Santé – Sciences

En douze ans, trois fois plus d'audioprothésistes à Paris et en petite couronne

Par Audrey Morellato, France Bleu Paris Région mardi 19 janvier 2016 à 14:10

Prothèse auditive
Prothèse auditive © Maxppp - Jean-Pierre AMET

D'après la CCI régionale, le nombre de cabinets d'audioprothésistes a été multiplié par cinq entre 2002 et 2014 à Paris et dans les trois départements limitrophes.
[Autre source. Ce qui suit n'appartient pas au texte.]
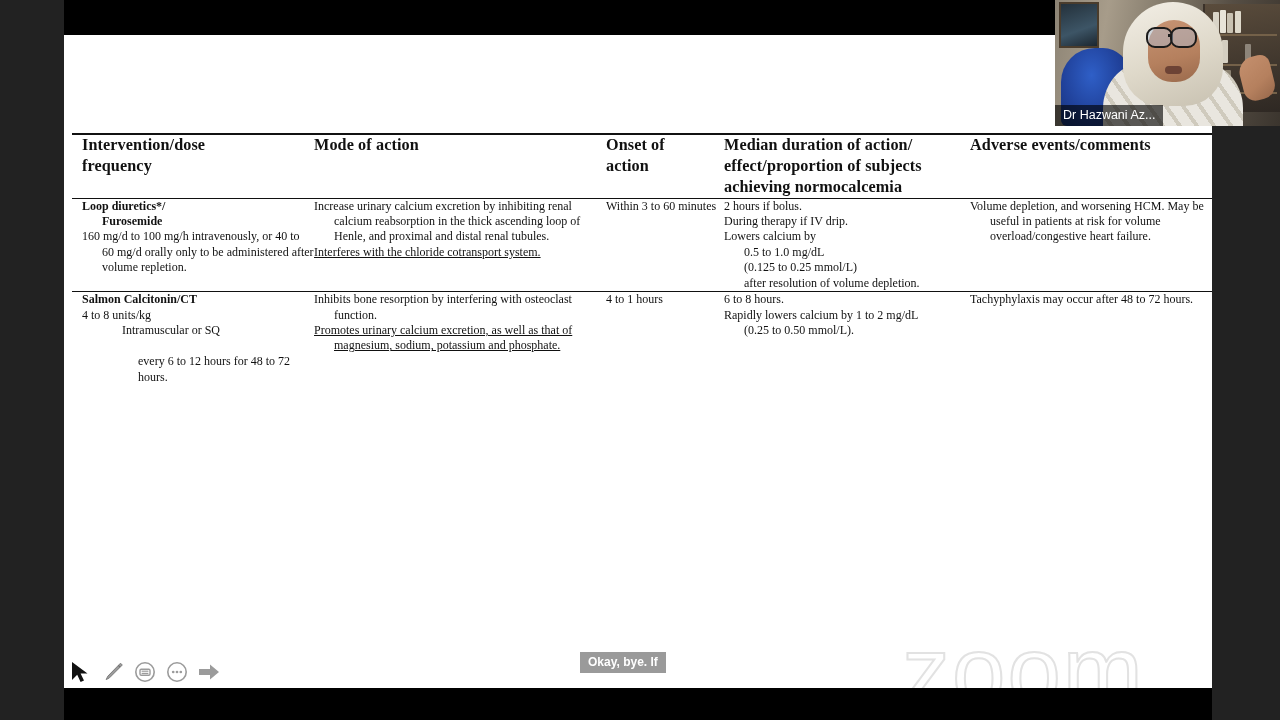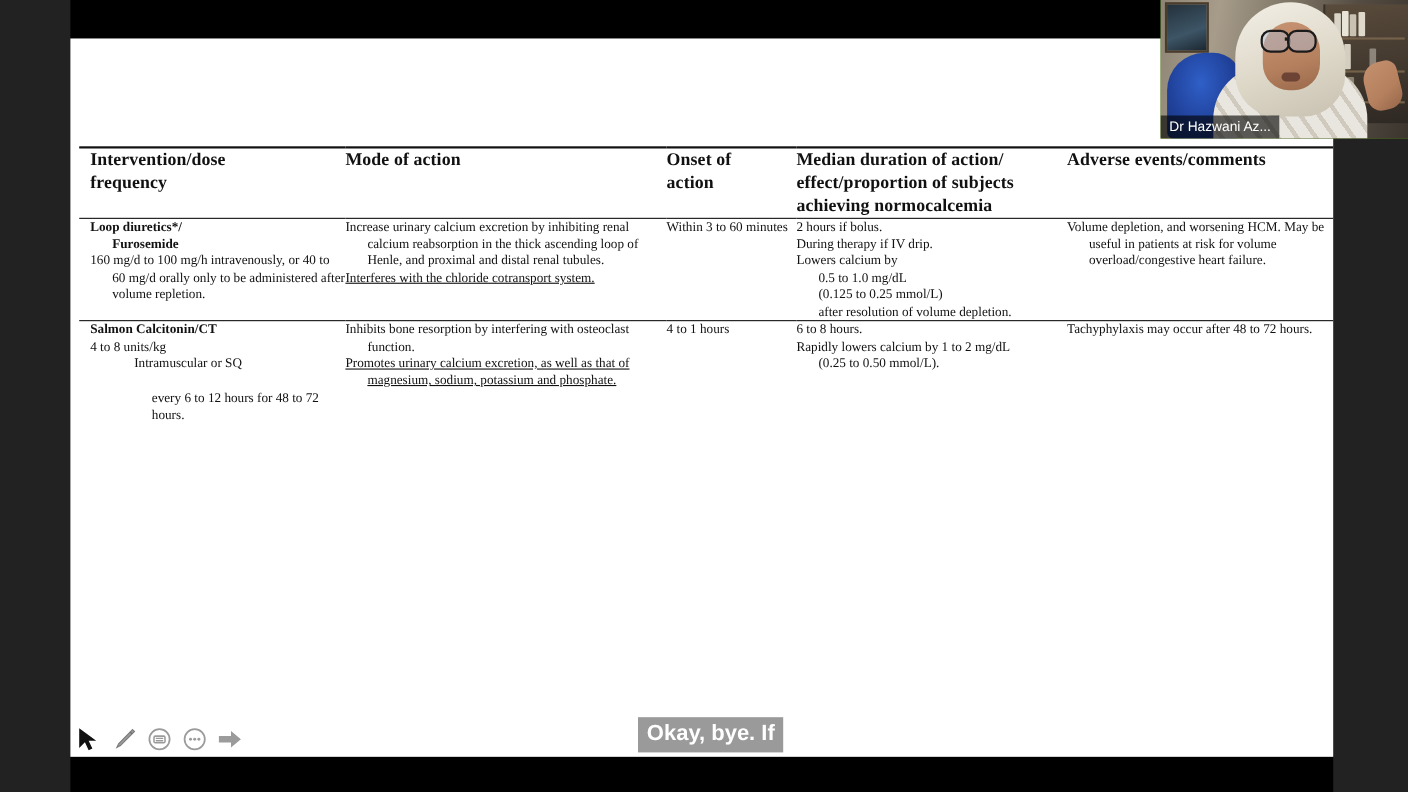--- a/index.html
+++ b/index.html
@@ -133,34 +133,34 @@
   .tool { width: 26px; height: 26px; position: relative; cursor: pointer; }
   .tool svg { display: block; }
 
   
   #caption {
     position: absolute;
     left: 580px; top: 652px;
     background: #9a9a9a;
     color: #ffffff;
     font-family: "Liberation Sans", sans-serif;
-    font-size: 20px;
+    font-size: 12px;
     font-weight: 600;
     padding: 2px 8px 3px 8px;
     line-height: 1.35;
     white-space: nowrap;
   }
 
   
   #webcam {
     position: absolute;
     right: 0; top: 0;
     width: 225px; height: 126px;
     overflow: hidden;
-    background: #4d7c0f;
+    background: #000000;
   }
   #cam-scene { position: absolute; inset: 0; }
   .cam-wall {
     position: absolute; left: 0; top: 0; width: 100%; height: 100%;
     background: linear-gradient(100deg, #8d8475 0%, #a79c8a 22%, #7e7566 48%, #564e44 72%, #3b352e 100%);
   }
   .cam-pic {
     position: absolute; left: 4px; top: 2px; width: 36px; height: 42px;
     background: linear-gradient(160deg, #24313b, #3d5566 60%, #1b2630);
     border: 2px solid #4a3c2c;
@@ -234,20 +234,21 @@
 </head>
 <body>
 
 <div id="app">
 
   <div id="top-band"></div>
   <div id="bottom-band"></div>
 
   <div id="slide">
 
+    <div id="zoom-watermark">zoom</div>
 
     <div id="table-wrap">
       <table class="guideline">
         <thead>
           <tr class="rule-top">
             <th class="col-a">
               <div>Intervention/dose</div>
               <div>frequency</div>
             </th>
             <th class="col-b">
Leur développement est lié au vieillissement de la population, mais en Ile-de-France, on frôle la saturation.

A Paris, dans les Hauts-de-Seine, en Seine-Saint-Denis et dans le Val-de-Marne, la chambre de commerce et d'industrie de Paris Ile-de-France a compté trois fois plus de cabinets d'audioprothésistes en 2014 qu'en 2002. Pour Julien Tuillier, analyste à la CCI, cela fait partie d'un mouvement plus global autour du médical et du paramédical, "l'un des secteurs les plus dynamiques" ces dernières années. 

Liberté d'installation

Au niveau national, la proportion d'audioprothésistes reste stable. D'après Luis Godinho , président du syndicat national des audioprothésistes, _"il y a toujours un professionnel pour 200 personnes appareillées. Ce chiffre n'a pas augmenté." Mais si l'Etat fixe le nombre d'audioprothésistes formés chaque année, il ne contrôle pas du tout leur installation. "Or les jeunes ont tendance à s'installer dans les grandes villes. En région parisienne et à Lyon, particulièrement"_, explique-t-il.

La tendance ne devrait pas s'inverser dans les prochaines années, et dans ce contexte, Luis Godinho appelle les patients à la vigilance. Il ne faut pas hésiter à faire jouer la concurrence, à demander plusieurs devis et à s'appuyer sur les conseils du médecin.

Luis Godinho, président du syndicat national des audioprothésistes

En détail, les chiffres de la CCI Paris Ile-de-France

A Paris, il y avait 32 audioprothésistes en 2002, ils étaient 93 en 2014. Dans les Hauts-de-Seine, ils étaient 19 en 2002 et 62 douze ans plus tard. En Seine-Saint-Denis, la CCI comptait dix cabinets de prothèses auditives en 2002, contre 23 en 2014. Enfin dans le Val-de-Marne, ils étaient 11 en 2002 et 39 en 2014.